WHAT IS NEEDED.
Return the lines below in which the string "rule" occurs.

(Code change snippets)

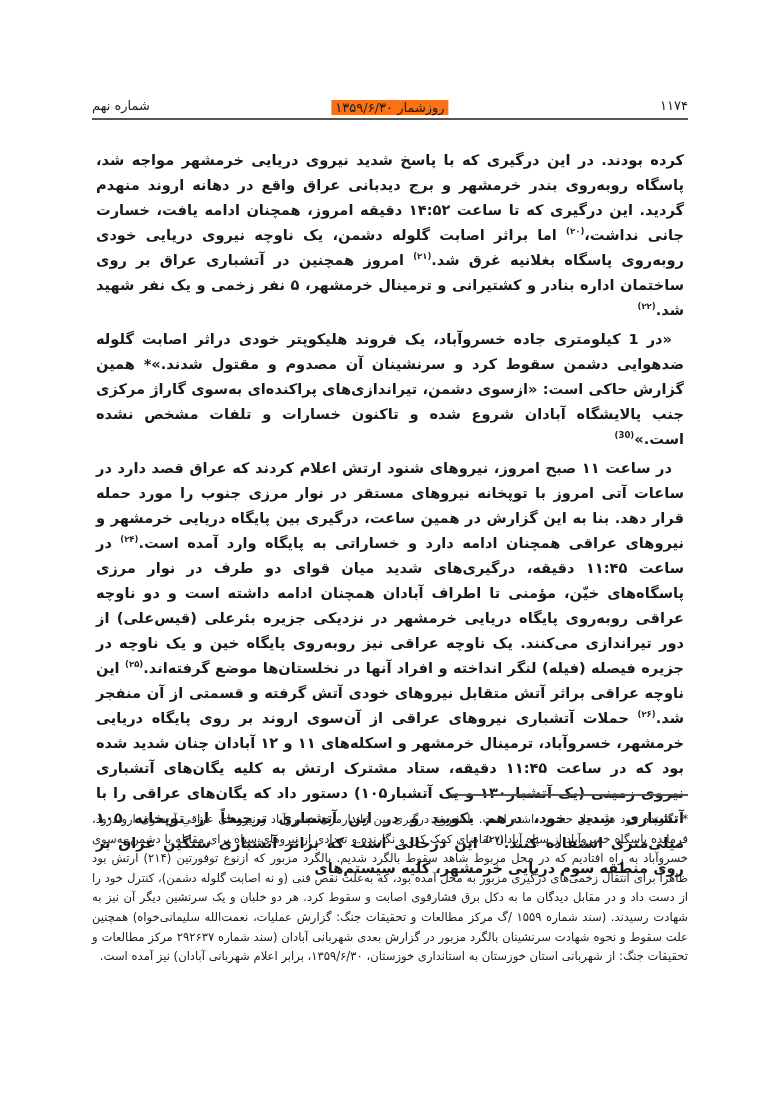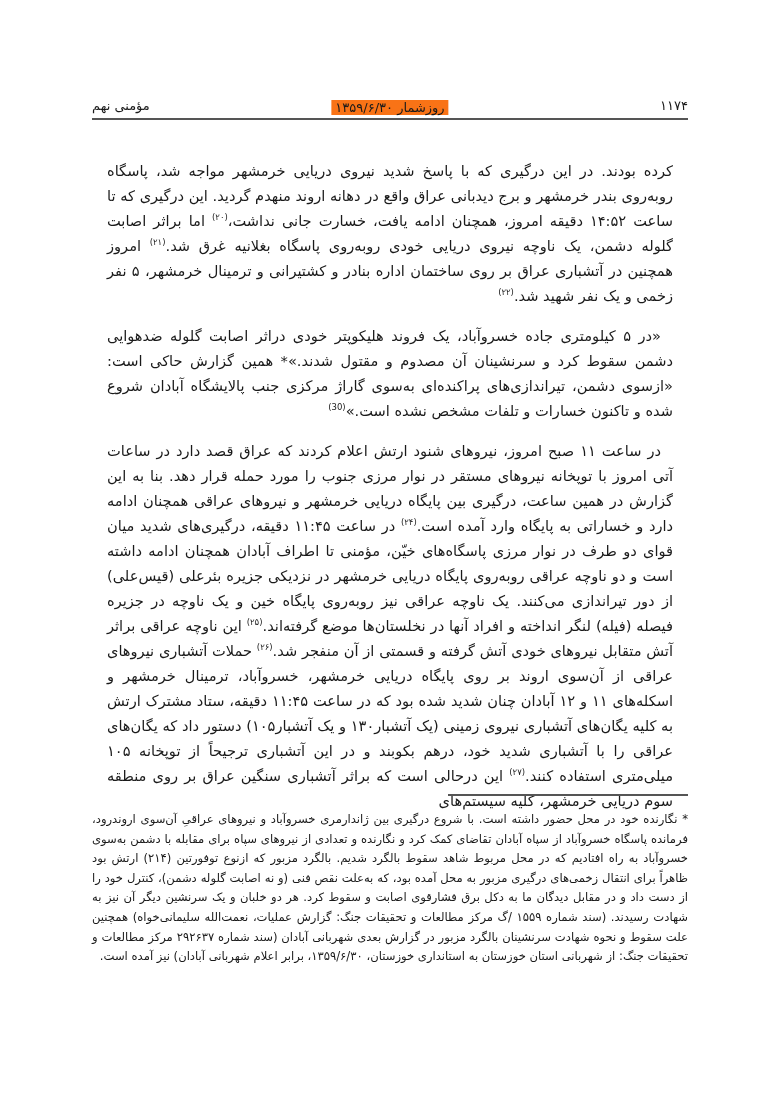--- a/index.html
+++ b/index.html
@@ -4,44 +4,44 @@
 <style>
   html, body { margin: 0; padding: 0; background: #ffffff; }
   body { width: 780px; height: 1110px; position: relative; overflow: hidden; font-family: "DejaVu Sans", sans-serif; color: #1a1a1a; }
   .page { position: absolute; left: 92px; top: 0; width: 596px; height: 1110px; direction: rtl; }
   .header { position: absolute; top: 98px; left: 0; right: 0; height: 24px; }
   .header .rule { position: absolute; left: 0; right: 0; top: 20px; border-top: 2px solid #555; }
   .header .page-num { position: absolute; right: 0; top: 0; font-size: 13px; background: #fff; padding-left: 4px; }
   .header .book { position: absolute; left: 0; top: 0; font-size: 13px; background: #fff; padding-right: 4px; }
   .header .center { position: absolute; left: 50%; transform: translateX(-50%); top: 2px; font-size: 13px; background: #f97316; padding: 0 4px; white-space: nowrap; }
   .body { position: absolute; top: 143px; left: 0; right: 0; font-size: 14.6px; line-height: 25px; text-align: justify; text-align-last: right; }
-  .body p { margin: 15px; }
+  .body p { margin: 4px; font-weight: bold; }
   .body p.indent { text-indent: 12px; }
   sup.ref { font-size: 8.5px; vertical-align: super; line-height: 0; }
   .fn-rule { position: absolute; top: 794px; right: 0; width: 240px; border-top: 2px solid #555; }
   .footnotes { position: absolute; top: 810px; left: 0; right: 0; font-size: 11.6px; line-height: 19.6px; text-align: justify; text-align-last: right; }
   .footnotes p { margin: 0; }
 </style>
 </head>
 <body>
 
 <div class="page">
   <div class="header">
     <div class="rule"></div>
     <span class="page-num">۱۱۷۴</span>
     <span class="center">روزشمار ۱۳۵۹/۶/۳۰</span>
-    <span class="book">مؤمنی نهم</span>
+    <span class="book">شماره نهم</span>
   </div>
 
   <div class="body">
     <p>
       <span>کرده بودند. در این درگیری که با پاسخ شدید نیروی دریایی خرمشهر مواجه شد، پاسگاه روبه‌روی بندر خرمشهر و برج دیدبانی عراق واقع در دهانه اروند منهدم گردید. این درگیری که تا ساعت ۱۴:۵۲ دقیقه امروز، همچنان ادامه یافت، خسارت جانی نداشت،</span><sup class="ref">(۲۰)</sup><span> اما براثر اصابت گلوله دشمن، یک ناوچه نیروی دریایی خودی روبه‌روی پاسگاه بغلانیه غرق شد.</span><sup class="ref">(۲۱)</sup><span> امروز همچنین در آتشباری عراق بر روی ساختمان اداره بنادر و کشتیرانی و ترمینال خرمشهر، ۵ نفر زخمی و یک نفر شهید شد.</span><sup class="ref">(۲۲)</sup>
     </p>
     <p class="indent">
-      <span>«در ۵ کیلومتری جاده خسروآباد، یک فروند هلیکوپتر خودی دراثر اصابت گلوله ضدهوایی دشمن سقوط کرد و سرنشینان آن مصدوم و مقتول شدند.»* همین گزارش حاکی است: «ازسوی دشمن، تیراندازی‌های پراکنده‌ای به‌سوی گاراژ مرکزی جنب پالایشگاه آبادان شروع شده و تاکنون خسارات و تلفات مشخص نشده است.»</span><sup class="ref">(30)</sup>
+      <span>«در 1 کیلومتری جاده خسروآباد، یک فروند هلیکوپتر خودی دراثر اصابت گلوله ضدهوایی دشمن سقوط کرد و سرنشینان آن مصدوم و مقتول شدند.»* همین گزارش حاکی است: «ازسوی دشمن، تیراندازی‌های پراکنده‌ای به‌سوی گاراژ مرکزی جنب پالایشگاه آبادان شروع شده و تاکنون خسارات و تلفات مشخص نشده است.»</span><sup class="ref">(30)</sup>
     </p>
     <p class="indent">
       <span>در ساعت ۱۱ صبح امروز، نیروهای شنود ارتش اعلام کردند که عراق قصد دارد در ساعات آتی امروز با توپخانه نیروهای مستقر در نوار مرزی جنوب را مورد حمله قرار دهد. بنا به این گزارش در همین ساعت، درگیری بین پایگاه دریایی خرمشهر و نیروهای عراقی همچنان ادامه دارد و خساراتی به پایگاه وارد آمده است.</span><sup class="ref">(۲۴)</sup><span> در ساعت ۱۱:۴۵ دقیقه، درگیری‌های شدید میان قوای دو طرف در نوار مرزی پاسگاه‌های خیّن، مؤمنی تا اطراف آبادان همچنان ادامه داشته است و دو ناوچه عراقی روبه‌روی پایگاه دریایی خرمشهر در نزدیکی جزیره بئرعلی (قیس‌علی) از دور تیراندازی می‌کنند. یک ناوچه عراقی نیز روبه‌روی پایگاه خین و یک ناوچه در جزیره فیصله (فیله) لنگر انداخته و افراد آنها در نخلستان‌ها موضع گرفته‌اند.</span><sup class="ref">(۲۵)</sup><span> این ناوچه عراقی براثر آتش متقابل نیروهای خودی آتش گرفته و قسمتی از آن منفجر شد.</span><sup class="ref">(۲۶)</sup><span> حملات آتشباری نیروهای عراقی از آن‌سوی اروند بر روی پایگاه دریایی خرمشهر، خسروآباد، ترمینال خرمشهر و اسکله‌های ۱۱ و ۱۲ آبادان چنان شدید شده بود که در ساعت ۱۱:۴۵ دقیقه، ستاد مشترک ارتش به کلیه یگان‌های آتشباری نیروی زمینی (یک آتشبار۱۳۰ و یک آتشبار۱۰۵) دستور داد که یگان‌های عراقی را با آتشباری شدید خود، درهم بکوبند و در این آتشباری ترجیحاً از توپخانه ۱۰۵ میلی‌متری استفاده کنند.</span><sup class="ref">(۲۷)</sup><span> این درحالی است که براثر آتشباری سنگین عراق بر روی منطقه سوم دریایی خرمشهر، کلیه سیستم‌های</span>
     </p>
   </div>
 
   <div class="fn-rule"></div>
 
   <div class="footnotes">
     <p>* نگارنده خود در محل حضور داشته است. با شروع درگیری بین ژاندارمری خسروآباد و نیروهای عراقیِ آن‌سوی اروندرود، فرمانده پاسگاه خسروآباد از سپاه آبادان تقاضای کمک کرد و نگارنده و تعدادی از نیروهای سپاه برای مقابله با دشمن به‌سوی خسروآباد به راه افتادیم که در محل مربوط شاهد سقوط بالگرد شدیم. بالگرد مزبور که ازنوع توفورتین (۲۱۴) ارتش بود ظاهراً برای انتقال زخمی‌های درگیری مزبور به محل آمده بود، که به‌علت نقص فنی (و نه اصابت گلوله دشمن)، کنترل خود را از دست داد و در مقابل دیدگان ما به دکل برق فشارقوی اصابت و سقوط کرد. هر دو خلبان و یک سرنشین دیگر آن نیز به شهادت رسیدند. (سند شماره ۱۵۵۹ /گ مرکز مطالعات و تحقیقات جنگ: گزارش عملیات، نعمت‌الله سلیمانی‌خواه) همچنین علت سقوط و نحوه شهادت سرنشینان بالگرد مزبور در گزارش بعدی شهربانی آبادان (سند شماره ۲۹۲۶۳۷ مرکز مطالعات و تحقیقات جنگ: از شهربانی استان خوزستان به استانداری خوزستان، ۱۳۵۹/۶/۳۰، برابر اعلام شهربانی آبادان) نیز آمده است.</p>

RESULT FOR THIS TASK.
   .header .rule { position: absolute; left: 0; right: 0; top: 20px; border-top: 2px solid #555; }
   .fn-rule { position: absolute; top: 794px; right: 0; width: 240px; border-top: 2px solid #555; }
     <div class="rule"></div>
   <div class="fn-rule"></div>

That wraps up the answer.